| AIM OF THE EXERCISE |
Retype every record exactly. Leave the pictures out.

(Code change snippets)
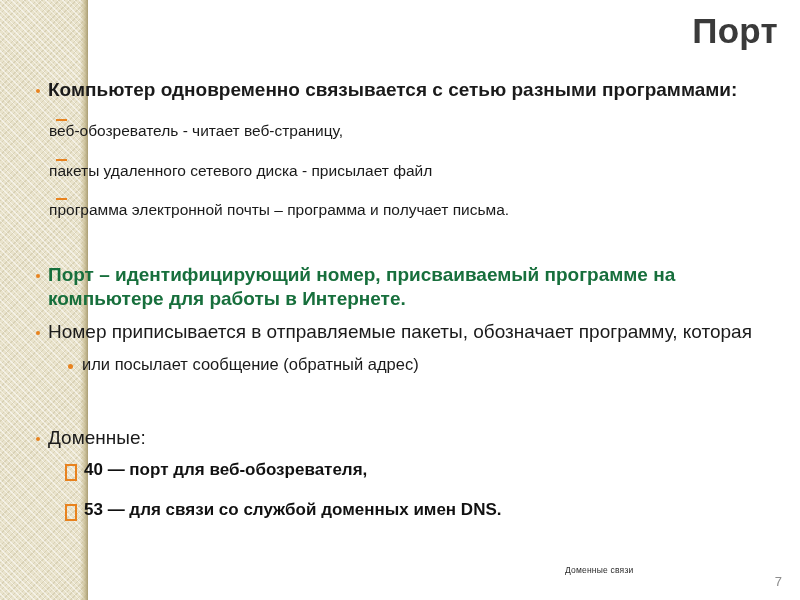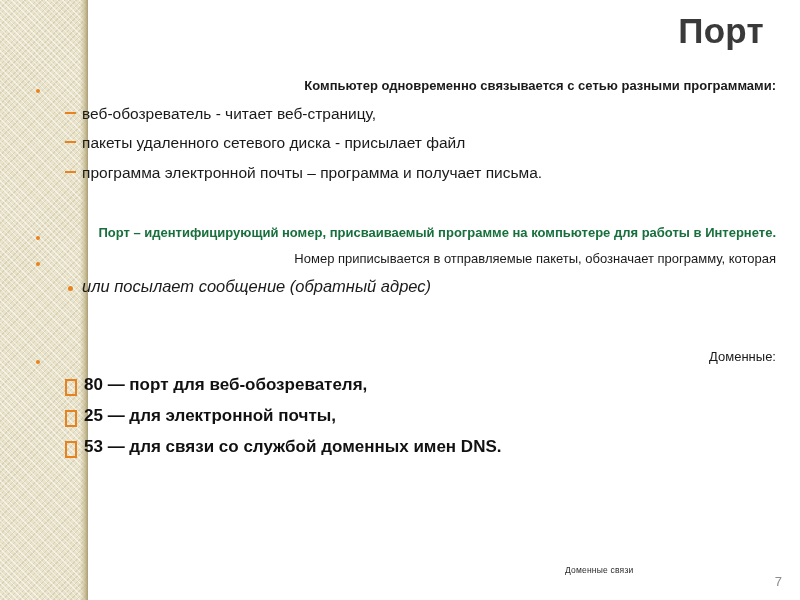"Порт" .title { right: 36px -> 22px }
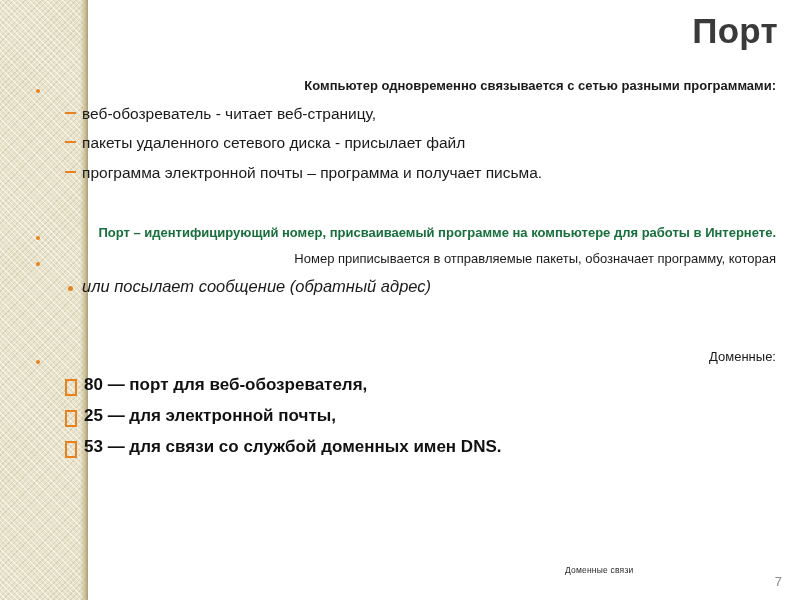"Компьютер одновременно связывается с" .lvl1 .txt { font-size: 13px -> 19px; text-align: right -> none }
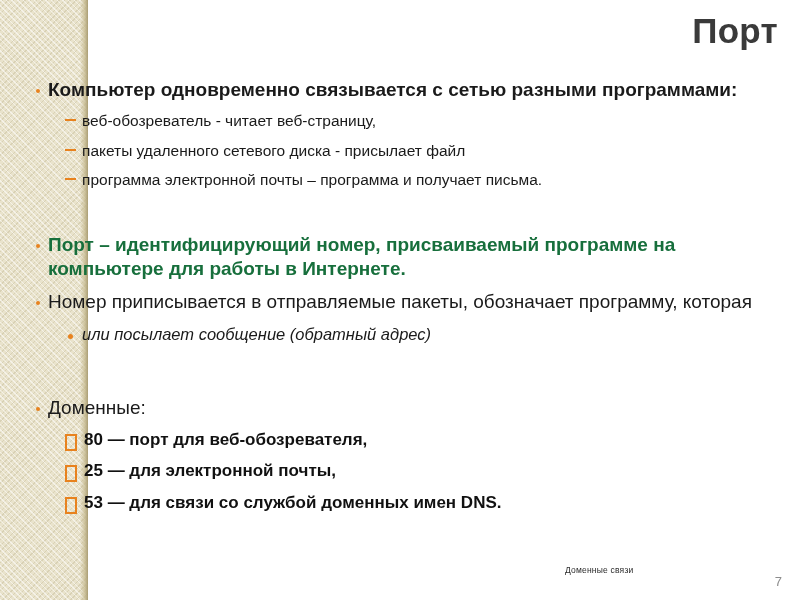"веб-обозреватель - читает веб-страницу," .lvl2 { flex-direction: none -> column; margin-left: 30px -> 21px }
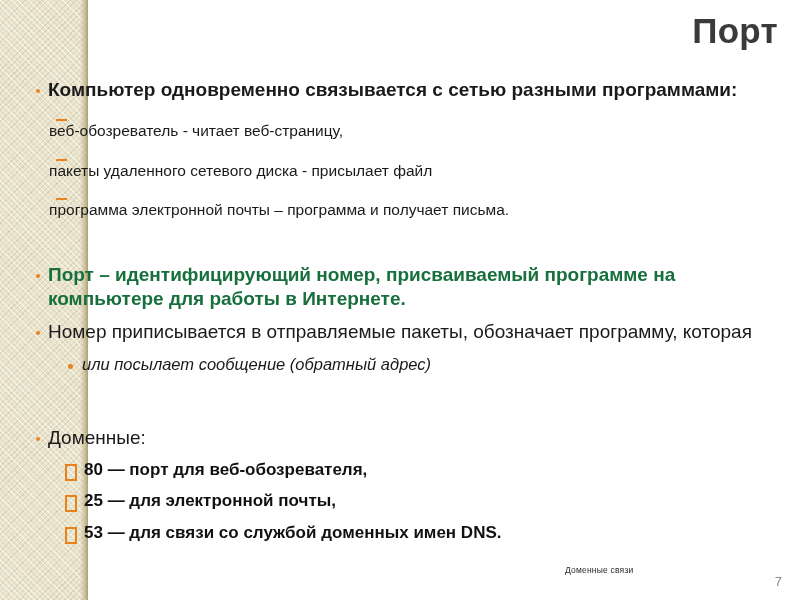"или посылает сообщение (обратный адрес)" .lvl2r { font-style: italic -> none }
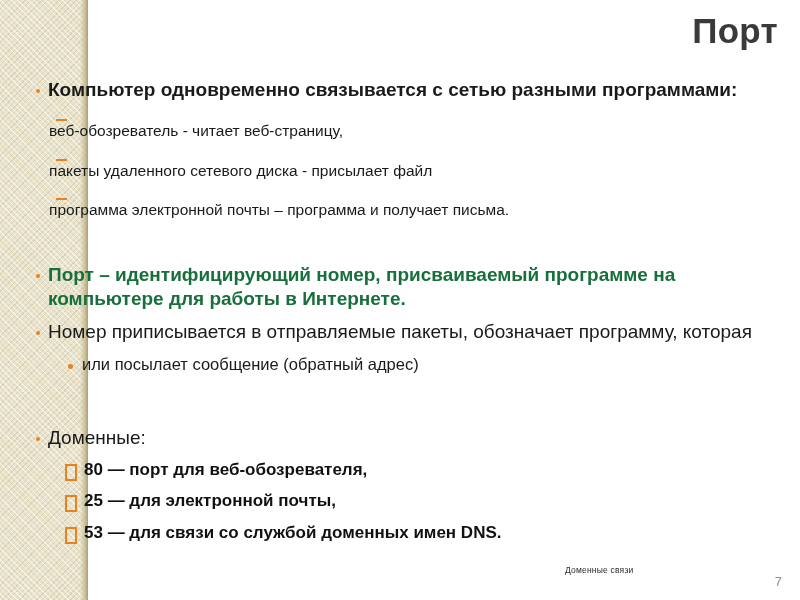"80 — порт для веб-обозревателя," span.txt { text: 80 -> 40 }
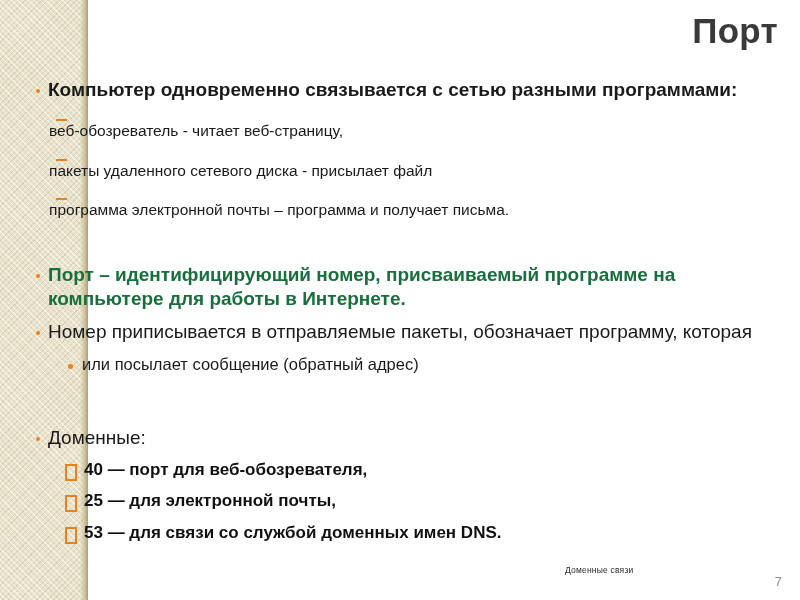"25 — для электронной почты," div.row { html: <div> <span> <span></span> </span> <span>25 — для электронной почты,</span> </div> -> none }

| THE ANSWER |
"Порт" .title { right: 36px -> 22px }
"Компьютер одновременно связывается с" .lvl1 .txt { font-size: 13px -> 19px; text-align: right -> none }
"веб-обозреватель - читает веб-страницу," .lvl2 { flex-direction: none -> column; margin-left: 30px -> 21px }
"или посылает сообщение (обратный адрес)" .lvl2r { font-style: italic -> none }
"80 — порт для веб-обозревателя," span.txt { text: 80 -> 40 }
"25 — для электронной почты," div.row { html: <div> <span> <span></span> </span> <span>25 — для электронной почты,</span> </div> -> none }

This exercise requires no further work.